Verse 33 says, "But a Samaritan, as he traveled, came to where the man was…" Now the story gets juicy for those listening to Jesus. Jews and Samaritans hated each other, as much as Palestinian terrorists and Zionists hate each other today. But Jesus turns the Samaritan into the hero. He does so for a purpose. To the lawyer who thinks that only your brother is your neighbor, he says that a person cannot even pass by a centuries-old enemy who is in desperate need. Mercy knows no boundaries or distinctions. After all, we were enemies of God when Jesus came to die for us. The first thing this Samaritan had to do was to let go of centuries of prejudice and hate. Verse 30 goes on, "…and when he saw him, he took pity on him…" He then had to give away his very heart to this wretched man. Verse 34 goes on: "He went to him and bandaged his wounds, pouring on oil and wine. Then he put the man on his own donkey, took him to an inn and took care of him." He went over to that man, even though he was putting his life in danger of other robbers. "Perfect love casts out fear."

He "poured" out his oil and wine. That word has the sense of emptying his flask. He held nothing back. He gave his energy, time, and resources. He was on a business trip, but it didn't matter if he had to go out of his way and mess up his schedule. He took him to the inn and spent the night with him. He delayed his trip another day. I wonder if he lost a business deal with that delay. Verse 36 goes on to say, "The next day he took out two silver coins and gave them to the innkeeper. 'Look after him,' he said, 'and when I return, I will reimburse you for any extra expense you may have.'" This is the cry of the Samaritan's heart: "What is mine is yours, and I'll share it." This is the cry of Christ's heart when he emptied himself of his glory and came down to earth--exchanging royalty for servant hood, wealth for poverty; heaven's love for earth's rejection; a throne for a cross; heaven's joy for hell's sorrow--until he paid all of the debts for all of God's fallen children on the Jericho Road. It is fitting that a hated Samaritan should picture a rejected Savior. And it is fitting that, as we travel down the Jericho Road, we who bear our Savior's name on our way to eternal life should be a neighbor like that to all who are in need of mercy.
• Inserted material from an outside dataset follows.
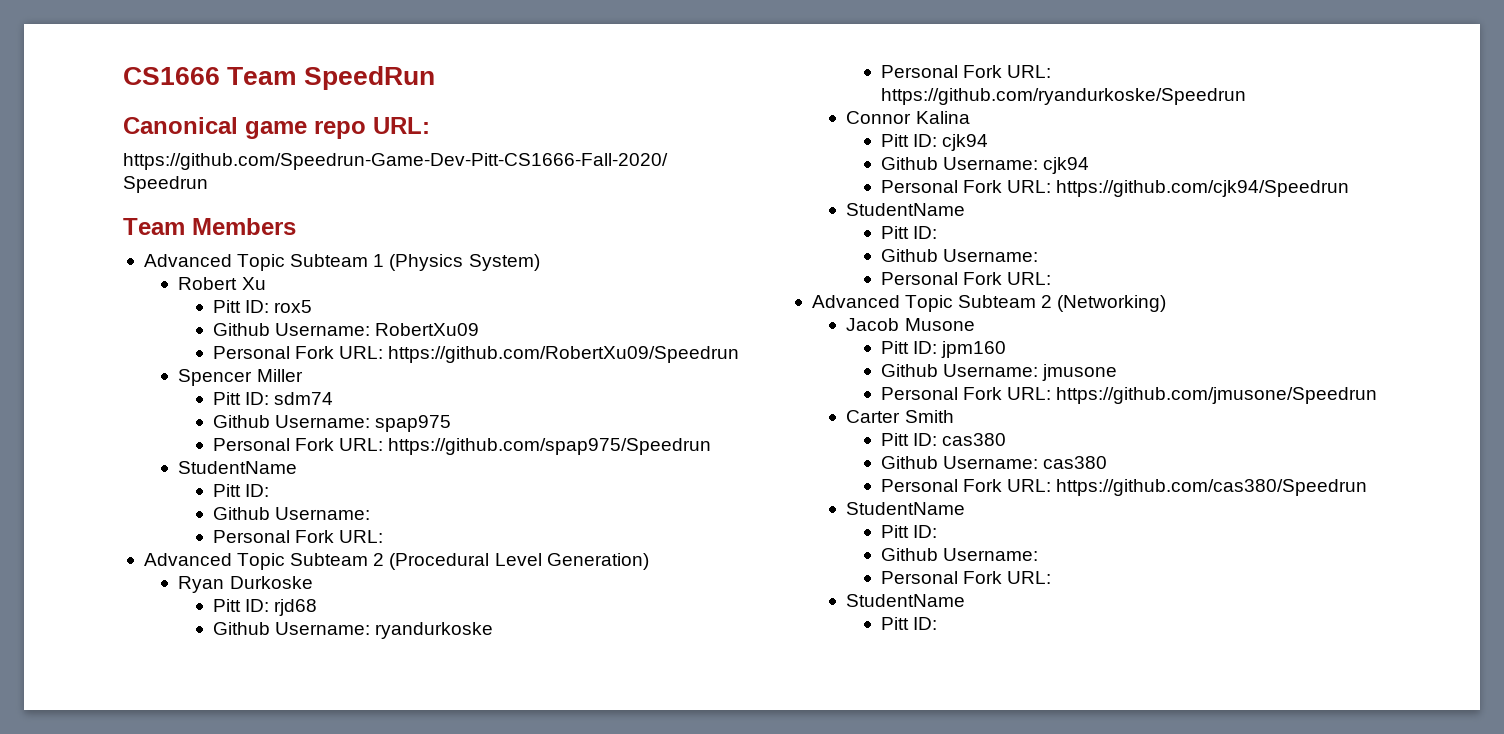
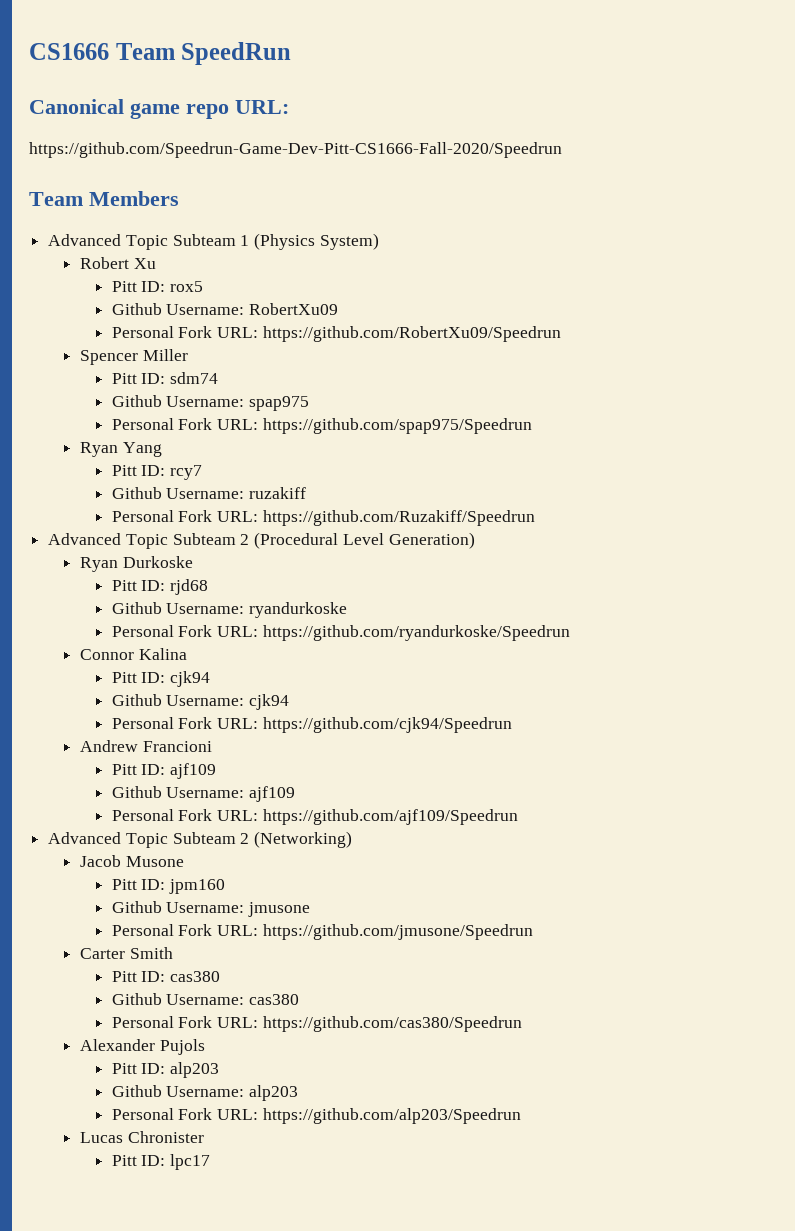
[178,461,298,474] [212,484,270,497] [212,507,371,520] [212,530,384,543] StudentName // Pitt ID: // Github Username: // Personal Fork URL: -> [79,442,162,457] [111,465,203,480] [111,487,307,499] [111,510,535,526] Ryan Yang // Pitt ID: rcy7 // Github Username: ruzakiff // Personal Fork URL: https://github.com/Ruzakiff/Speedrun
[846,203,966,216] [880,226,938,239] [880,249,1039,262] [880,272,1052,285] StudentName // Pitt ID: // Github Username: // Personal Fork URL: -> [79,740,212,752] [111,763,217,779] [111,786,296,802] [111,809,518,825] Andrew Francioni // Pitt ID: ajf109 // Github Username: ajf109 // Personal Fork URL: https://github.com/ajf109/Speedrun
[846,502,966,515] [880,525,938,538] [880,548,1039,561] [880,571,1052,584] [846,594,966,607] [880,617,938,630] StudentName // Pitt ID: // Github Username: // Personal Fork URL: // StudentName // Pitt ID: -> [79,1039,205,1055] [111,1062,220,1078] [111,1085,299,1101] [111,1108,521,1124] [79,1131,204,1143] [111,1154,211,1170] Alexander Pujols // Pitt ID: alp203 // Github Username: alp203 // Personal Fork URL: https://github.com/alp203/Speedrun // Lucas Chronister // Pitt ID: lpc17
4. Jesus and Us: "What is mine is his, and I will not misuse it."

There are others in this parable. The lawyer stands there listening. His eternal life hangs on his response. Those in the crowd are listening, too. You and I are in that crowd. When he says his final words to that lawyer, "Go and do likewise," he is also issuing a command to us. Until we get to heaven, we will never know if that lawyer did what Jesus told him to do. But we can know whether we will. The test will come in little ways every day, or there will come that day when we are thrown into our Shantung Compound. We can say, "What is yours is mine, and I'll take it." Or, "What is mine is mine, and I'll keep it." Or, "What is mine is yours, and I'll give it." But if we belong to Jesus, we have no other choice than to say, "What is mine is his, and I will not misuse it, for my heart treasures him more than anything in this world."